### Assigned task
All of the data should be given again word for word, though the images are to be left out.

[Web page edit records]
◇ ◇ ◇ ◇ ◇

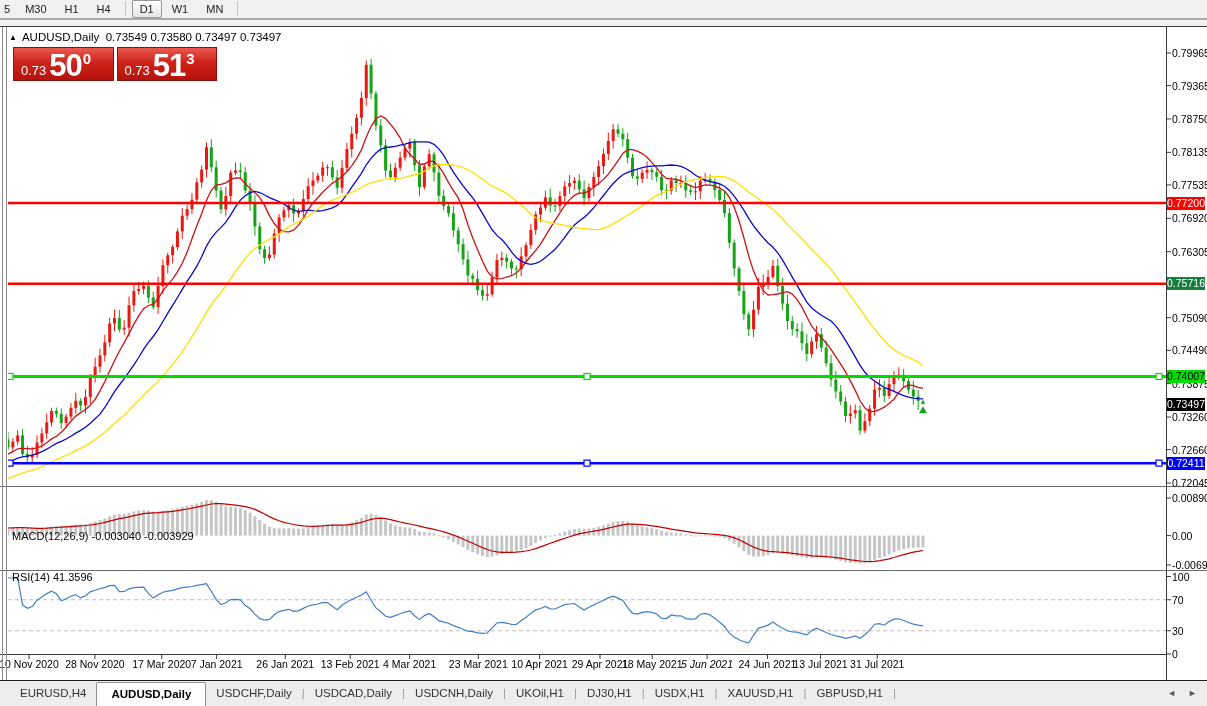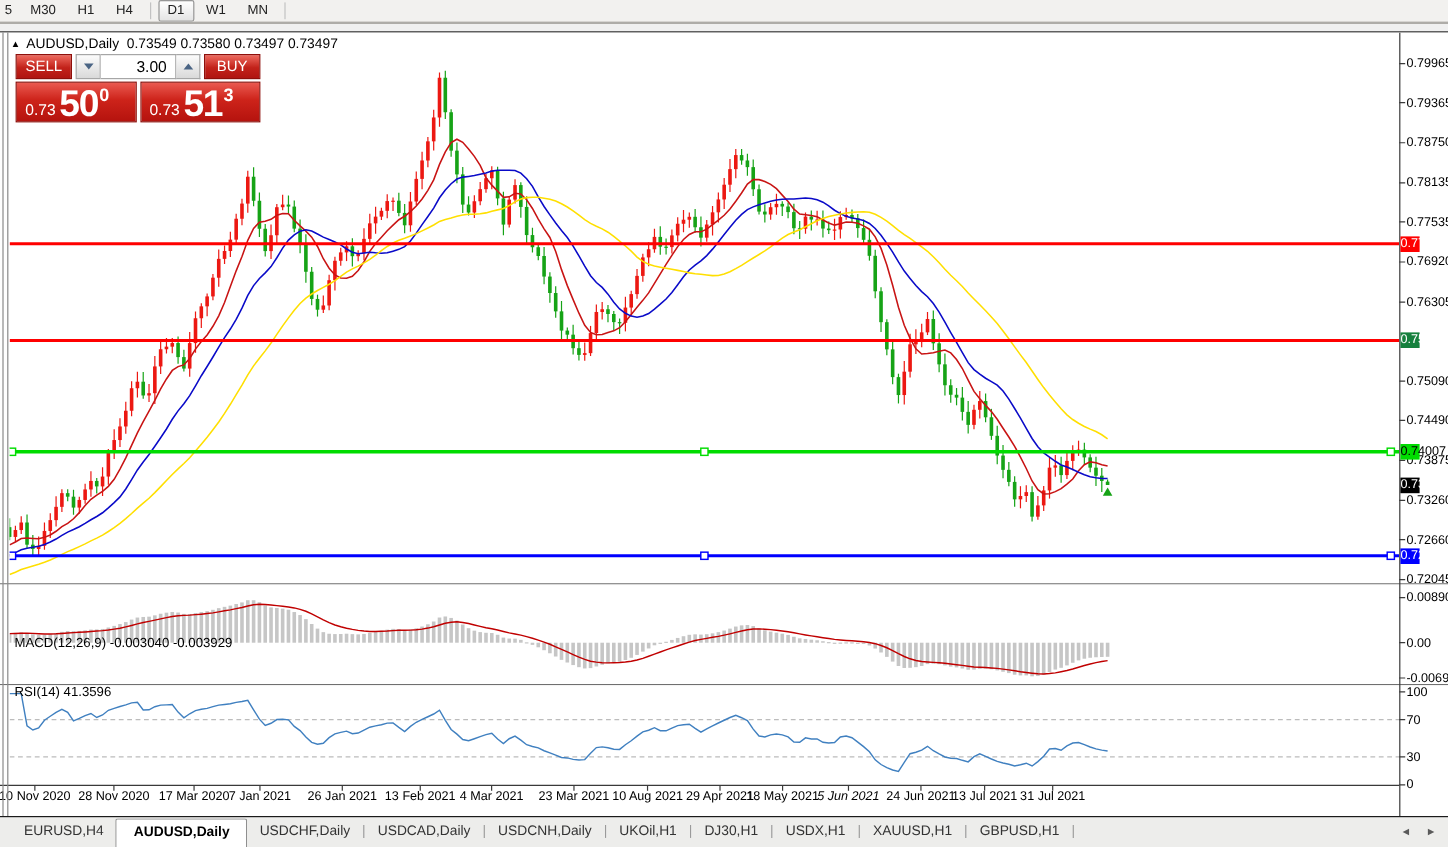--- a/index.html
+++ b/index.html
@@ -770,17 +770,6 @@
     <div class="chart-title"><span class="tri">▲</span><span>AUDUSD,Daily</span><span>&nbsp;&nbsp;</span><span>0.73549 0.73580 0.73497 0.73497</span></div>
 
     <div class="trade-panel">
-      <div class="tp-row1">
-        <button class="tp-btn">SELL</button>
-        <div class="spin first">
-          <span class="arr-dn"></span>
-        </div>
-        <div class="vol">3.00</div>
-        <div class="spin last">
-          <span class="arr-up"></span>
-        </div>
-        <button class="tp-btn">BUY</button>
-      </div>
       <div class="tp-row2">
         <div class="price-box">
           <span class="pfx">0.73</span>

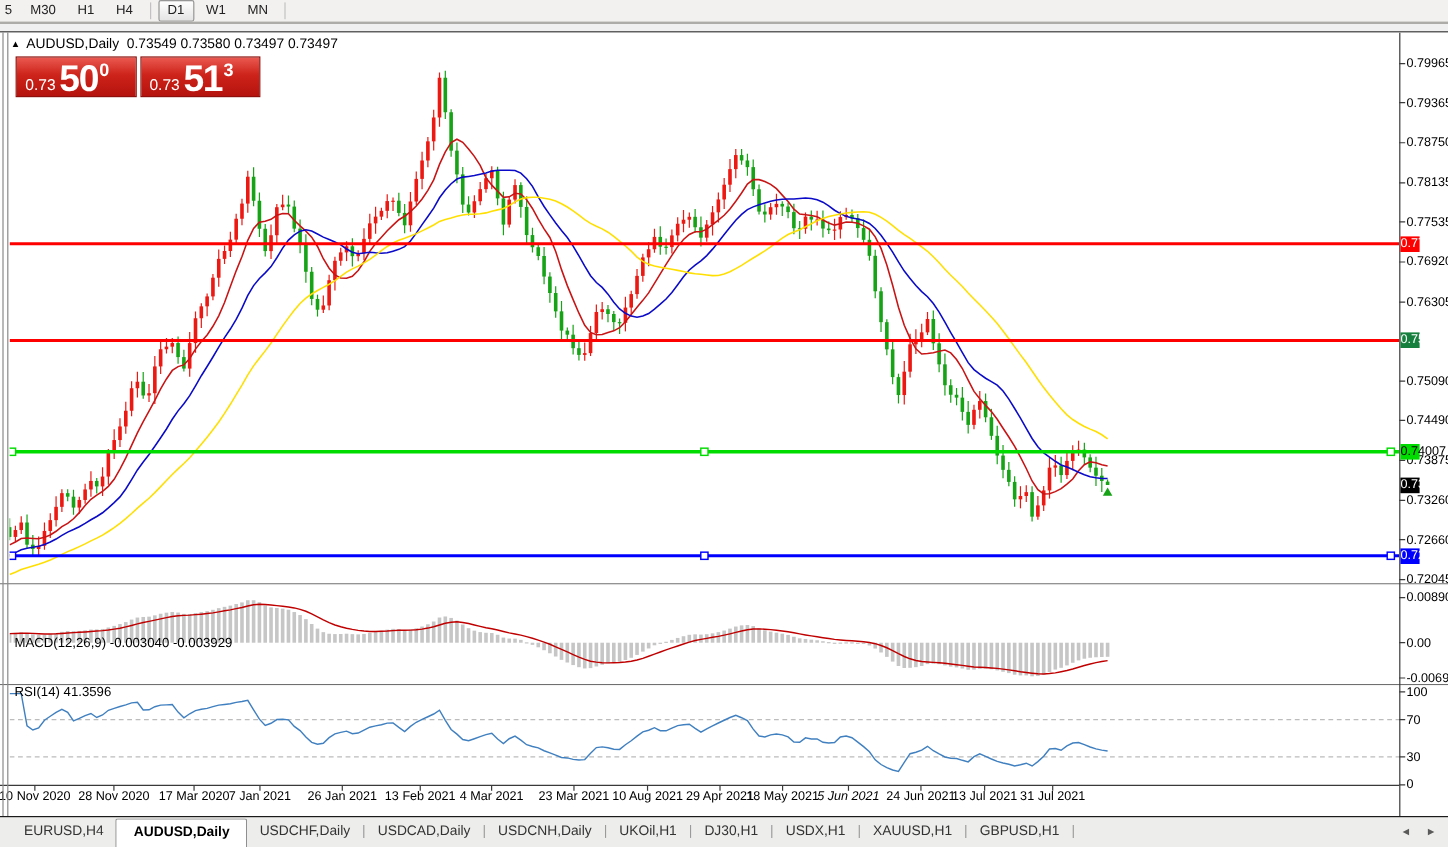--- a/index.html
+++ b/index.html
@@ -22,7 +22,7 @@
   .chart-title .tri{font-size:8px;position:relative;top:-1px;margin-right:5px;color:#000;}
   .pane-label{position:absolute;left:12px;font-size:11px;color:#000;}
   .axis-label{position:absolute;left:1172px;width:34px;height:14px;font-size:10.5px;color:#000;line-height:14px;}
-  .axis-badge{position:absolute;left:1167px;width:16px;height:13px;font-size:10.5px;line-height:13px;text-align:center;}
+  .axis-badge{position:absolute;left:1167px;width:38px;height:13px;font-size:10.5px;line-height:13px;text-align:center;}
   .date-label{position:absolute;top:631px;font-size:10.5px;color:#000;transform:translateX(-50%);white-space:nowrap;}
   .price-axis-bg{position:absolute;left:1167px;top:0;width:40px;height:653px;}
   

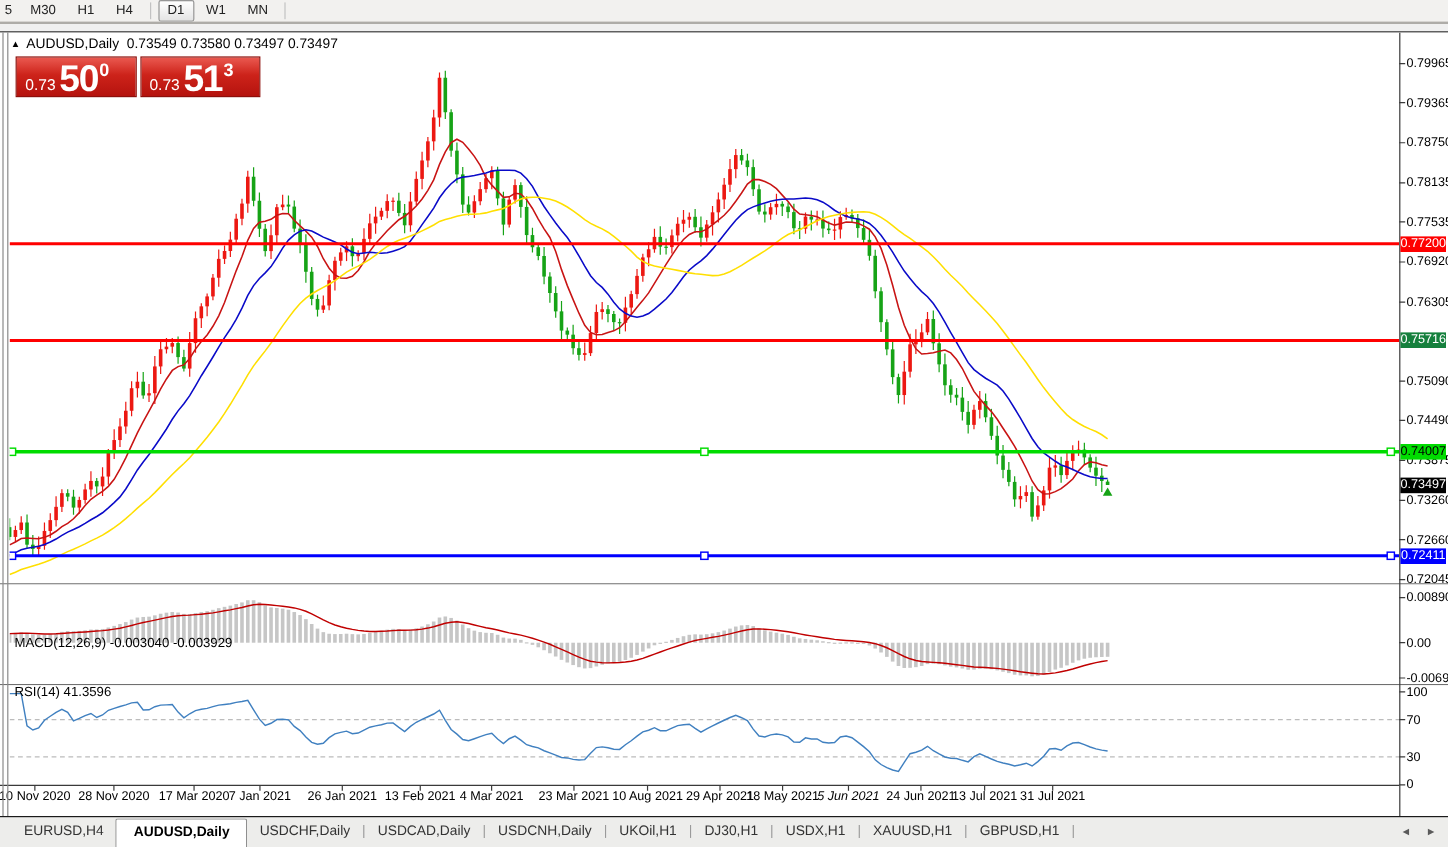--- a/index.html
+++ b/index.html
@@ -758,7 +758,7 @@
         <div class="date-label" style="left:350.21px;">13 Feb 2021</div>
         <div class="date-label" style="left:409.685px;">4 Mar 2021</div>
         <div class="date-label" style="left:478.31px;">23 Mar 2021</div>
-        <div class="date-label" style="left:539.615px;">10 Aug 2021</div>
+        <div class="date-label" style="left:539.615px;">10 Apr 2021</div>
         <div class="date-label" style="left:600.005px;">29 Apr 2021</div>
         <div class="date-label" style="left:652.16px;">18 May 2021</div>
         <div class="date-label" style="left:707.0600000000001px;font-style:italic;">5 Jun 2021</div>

◇ ◇ ◇ ◇ ◇

### Your response
--- a/index.html
+++ b/index.html
@@ -770,17 +770,6 @@
     <div class="chart-title"><span class="tri">▲</span><span>AUDUSD,Daily</span><span>&nbsp;&nbsp;</span><span>0.73549 0.73580 0.73497 0.73497</span></div>
 
     <div class="trade-panel">
-      <div class="tp-row1">
-        <button class="tp-btn">SELL</button>
-        <div class="spin first">
-          <span class="arr-dn"></span>
-        </div>
-        <div class="vol">3.00</div>
-        <div class="spin last">
-          <span class="arr-up"></span>
-        </div>
-        <button class="tp-btn">BUY</button>
-      </div>
       <div class="tp-row2">
         <div class="price-box">
           <span class="pfx">0.73</span>

--- a/index.html
+++ b/index.html
@@ -22,7 +22,7 @@
   .chart-title .tri{font-size:8px;position:relative;top:-1px;margin-right:5px;color:#000;}
   .pane-label{position:absolute;left:12px;font-size:11px;color:#000;}
   .axis-label{position:absolute;left:1172px;width:34px;height:14px;font-size:10.5px;color:#000;line-height:14px;}
-  .axis-badge{position:absolute;left:1167px;width:16px;height:13px;font-size:10.5px;line-height:13px;text-align:center;}
+  .axis-badge{position:absolute;left:1167px;width:38px;height:13px;font-size:10.5px;line-height:13px;text-align:center;}
   .date-label{position:absolute;top:631px;font-size:10.5px;color:#000;transform:translateX(-50%);white-space:nowrap;}
   .price-axis-bg{position:absolute;left:1167px;top:0;width:40px;height:653px;}
   

--- a/index.html
+++ b/index.html
@@ -758,7 +758,7 @@
         <div class="date-label" style="left:350.21px;">13 Feb 2021</div>
         <div class="date-label" style="left:409.685px;">4 Mar 2021</div>
         <div class="date-label" style="left:478.31px;">23 Mar 2021</div>
-        <div class="date-label" style="left:539.615px;">10 Aug 2021</div>
+        <div class="date-label" style="left:539.615px;">10 Apr 2021</div>
         <div class="date-label" style="left:600.005px;">29 Apr 2021</div>
         <div class="date-label" style="left:652.16px;">18 May 2021</div>
         <div class="date-label" style="left:707.0600000000001px;font-style:italic;">5 Jun 2021</div>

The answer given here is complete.